Optimisme itu salah satunya didasarka karena kondisi pasar property yang kembali meningkat. Kata dia, pada tahun ini sebenarnya sektor properti mengalami kenaikan namun didominasi pembelian properti yang sudah jadi atau setengah jadi.
“Karena saat pandemi COVID-19 itu properti stagnan sehingga memang pembelian properti itu banyak inventori properti yang sudah jadi di mana kebutuhan akan semen tidak sebanyak kalau kita bangun dari cash,” tegasnya.
Namun demikian, lanjut Andriano, fokus perseroan yaitu memaksimalkan utilisasi produksi di level sekitar 75 persen dimana itu merupakan level yang dianggap cukup optimal bagi emiten berkode saham SMGR tersebut.

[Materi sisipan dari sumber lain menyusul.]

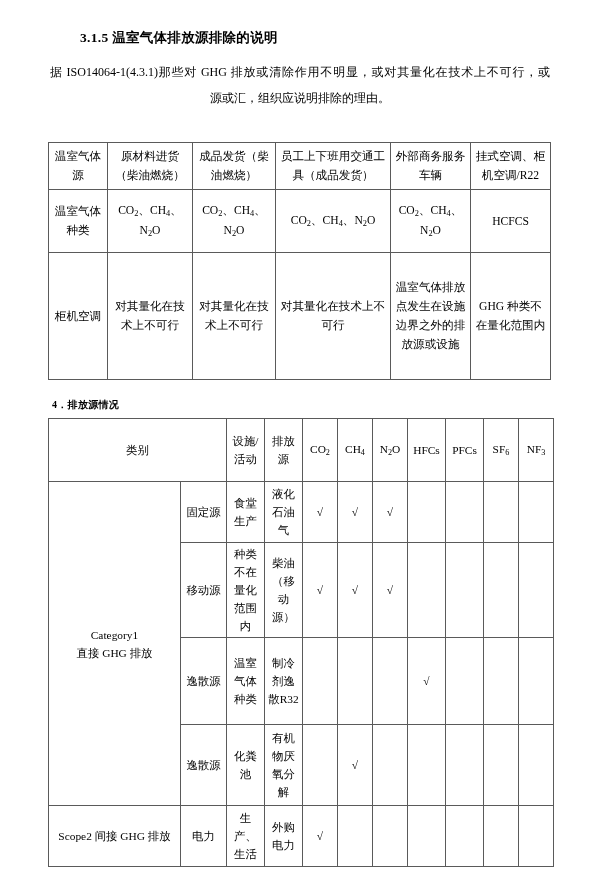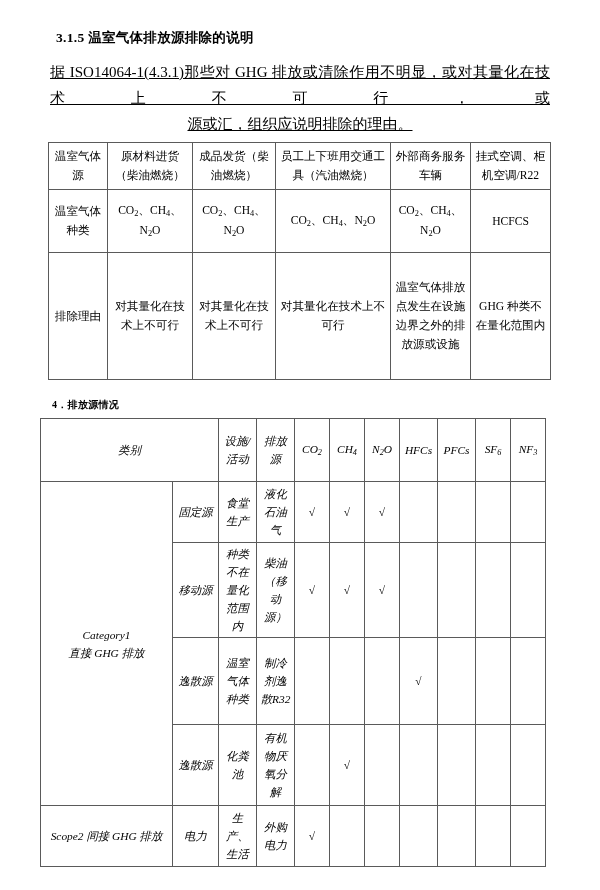--- a/index.html
+++ b/index.html
@@ -26,7 +26,7 @@
   
   .h-sub {
     position: absolute;
-    left: 56px;
+    left: 80px;
     top: 29px;
     font-size: 13.5px;
     font-weight: bold;

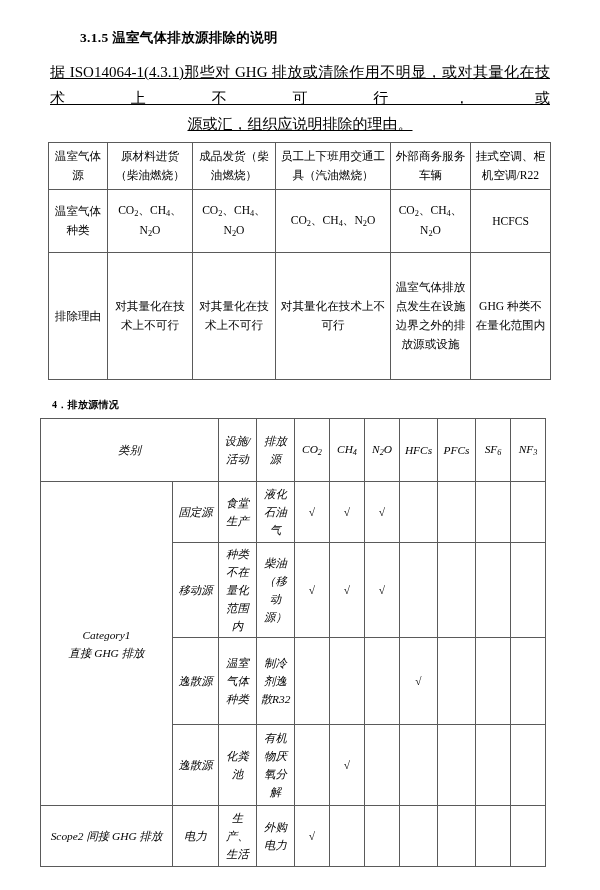--- a/index.html
+++ b/index.html
@@ -49,12 +49,11 @@
     left: 50px;
     top: 59px;
     width: 500px;
-    font-size: 15px;
+    font-size: 12px;
     line-height: 26px;
     text-align: justify;
     text-justify: inter-ideograph;
     text-align-last: center;
-    text-decoration: underline;
   }
   .intro .ln {
     display: block;

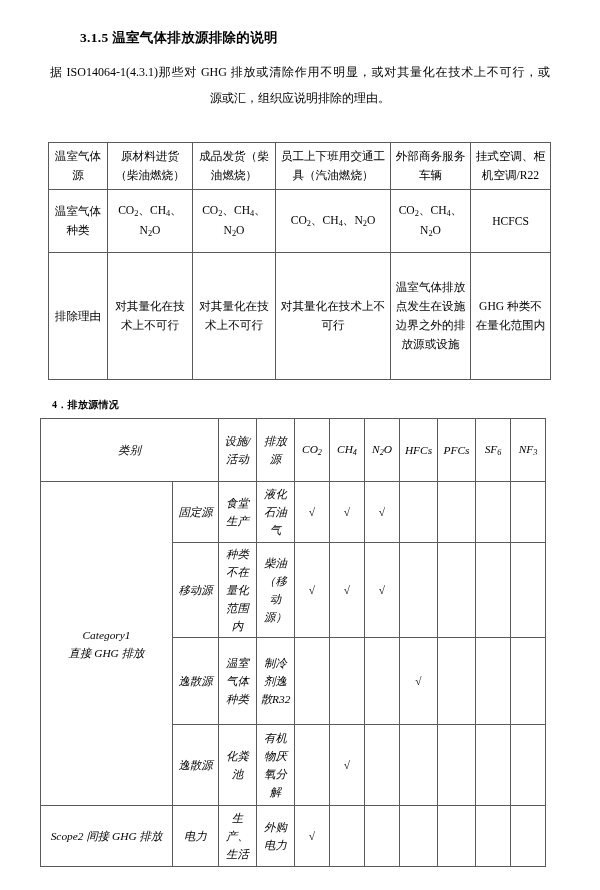--- a/index.html
+++ b/index.html
@@ -170,7 +170,7 @@
         <td>温室气体源</td>
         <td>原材料进货（柴油燃烧）</td>
         <td>成品发货（柴油燃烧）</td>
-        <td>员工上下班用交通工具（汽油燃烧）</td>
+        <td>员工上下班用交通工具（成品发货）</td>
         <td>外部商务服务车辆</td>
         <td>挂式空调、柜机空调/R22</td>
       </tr>

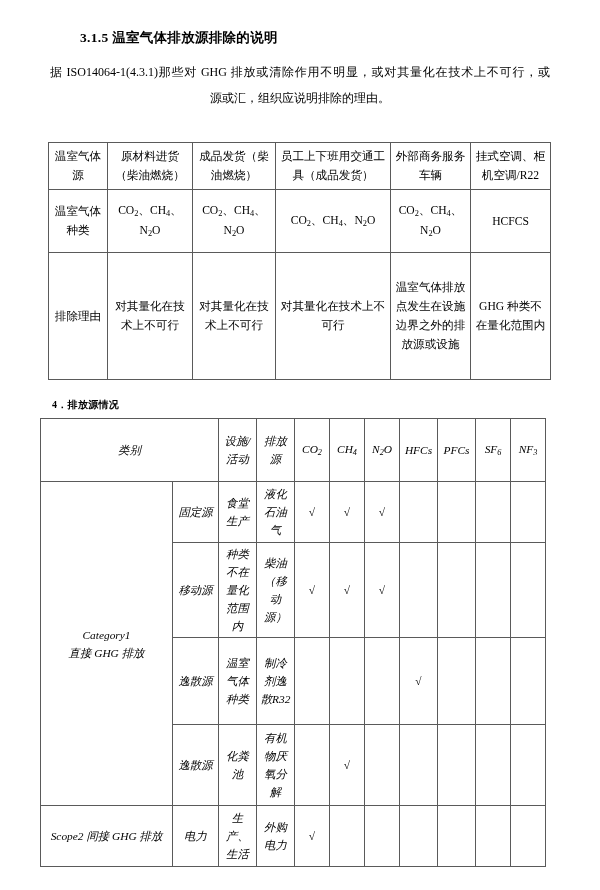--- a/index.html
+++ b/index.html
@@ -183,7 +183,7 @@
         <td><span>HCFCS</span></td>
       </tr>
       <tr class="r3">
-        <td>排除理由</td>
+        <td>柜机空调</td>
         <td>对其量化在技术上不可行</td>
         <td>对其量化在技术上不可行</td>
         <td>对其量化在技术上不可行</td>

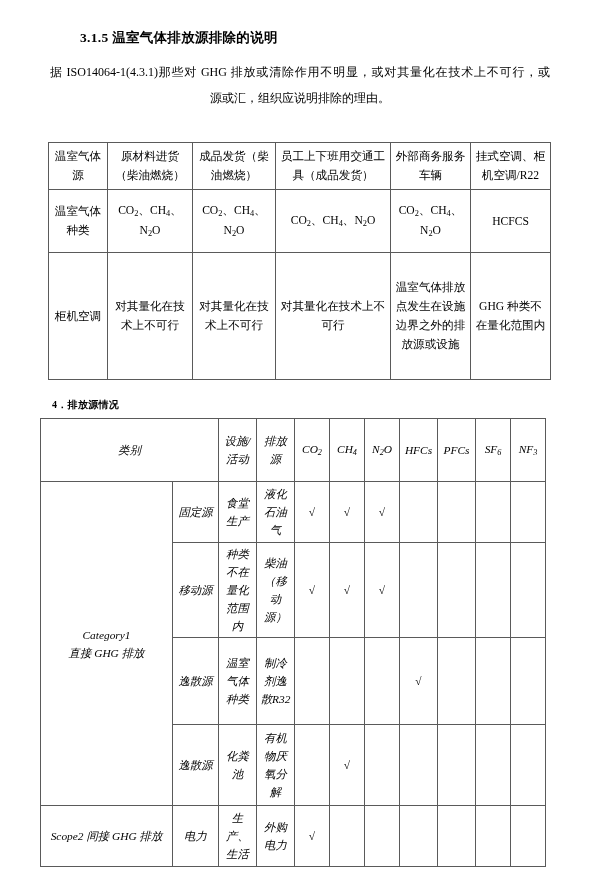--- a/index.html
+++ b/index.html
@@ -105,10 +105,9 @@
 
   
   #table-sources {
-    left: 40px;
+    left: 48px;
     top: 418px;
     width: 503px;
-    font-style: italic;
   }
   #table-sources td {
     font-size: 11.4px;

“Kalau memang market domestik pertumbuhannya tidak sesuai ekspektasi, kita akan ready untuk melakukan ekspor ke market yang memang sudah jadi destinasi atau captive market. Ujungnya yang terpenting adalah kita tetap melakukan operational excellence,” tutup dia.
Pada periode Januari hingga September 2022, SIG secara konsien berhasil mencatatkan peningkatan kinerja di tengah tantangan persaingan industri yang tinggi serta kenaikan harga bahan bakar dan energi.
EBITDA absolut tercatat 0,6 persen lebih tinggi menjadi Rp5,73 triliun dan marjin EBITDA meningkat 0,1 persen menjadi 22,7 persen. Laba bersih tahun berjalan yang dapat diatribusikan kepada pemilik entitas induk naik 18,9 persen menjadi Rp1,65 triliun, dan marjin laba bersih meningkat 1 persen menjadi 6,5 persen dibandingkan tahun lalu.